Psychologist Abraham Maslow[i] famously theorized that humans have a hierarchy of needs that must be met before they can achieve their full potential. After physiological and safety needs are achieved, love and belonging are the next higher order needs that motivate human beings.
Humans crave belonging, particularly now. The pandemic years were marked by isolation—both mandated and self-imposed. Those experiences shaped us, making us more selective about how we spend our time and our money. Those experiences also stoked our craving for connection. Brands that offered a sense of community thrived. Zoom increased its usage 2900% during the pandemic by giving users a chance to stay in touch with loved ones, colleagues, and customers.
Netflix Party invited friends for digital dates to watch shows, and people came together in vast numbers to support those in need, whether the need was due to the health crisis, food insecurity, natural disaster, tragedy, or social injustice.
Today, there are more millennials earning and spending than any other generation[iv], with Gen Z following close behind. Both generations are highly values-driven groups. This comes out in their commitment to sustainability, corporate social responsibility, diversity, equity, and inclusion, and their engagement with communities of like-minded peers. Although they prioritize products and services that fulfill their expectations, they are drawn to brands with purpose and transparency—brands that feel like a fit with their own identity.

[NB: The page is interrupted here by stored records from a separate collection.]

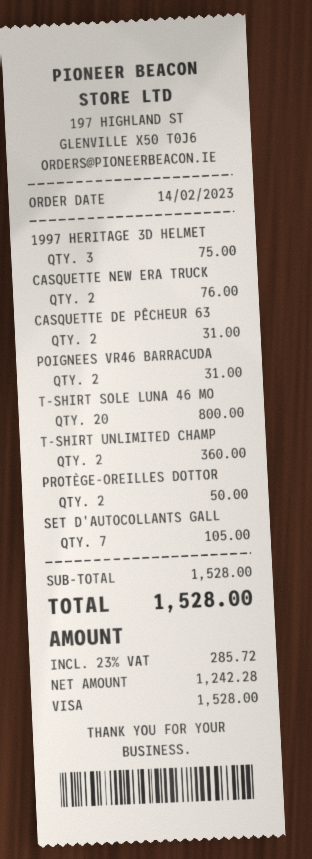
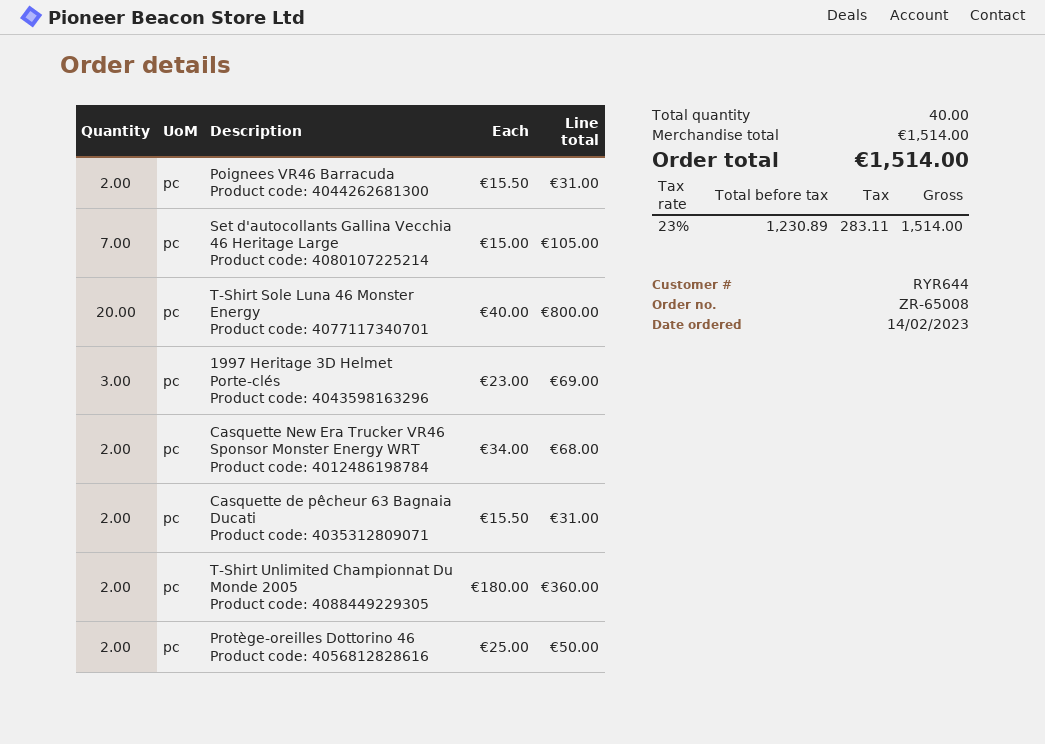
1997 HERITAGE 3D HELMET: 3 for 75.00 -> 3 for 69.00
CASQUETTE NEW ERA TRUCK: 2 for 76.00 -> 2 for 68.00
subtotal: 1528.00 -> 1514.00
net: 1242.28 -> 1230.89
tax: 23% = 285.72 -> 23% = 283.11
total: 1528.00 -> 1514.00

The drive for connection has underscored the power of human interactions at a time when AI use is growing rapidly. In fact, it may be the very prevalence of technology that makes human support feel unique, customized, and often, welcome. As brands look to AI to manage their processes, it's important to understand the areas in which humans excel. Humans can be spontaneous; they can ‘read the room’ by responding to non-verbal cues; they can personalize communication in a natural and tone-appropriate way, show empathy, and build trust.
Our research has shown the positive impact that human brand representatives have on customers because of what they can do, and how they make customers feel. Although AI may seem almost magical in its vast and instant access to information, humans have a few tricks up their sleeves. For example, they can provide a hands-on demonstration of a complex process, product or service; offer advice based on their own experiences; navigate emotional minefields like an empathetic ninja and switch gears on the fly to flow with a customer’s spontaneous needs, sense of humour, and non sequiturs. Humans were born ready to build connection to people by relating to them, sharing their own emotions, and seeing themselves in others.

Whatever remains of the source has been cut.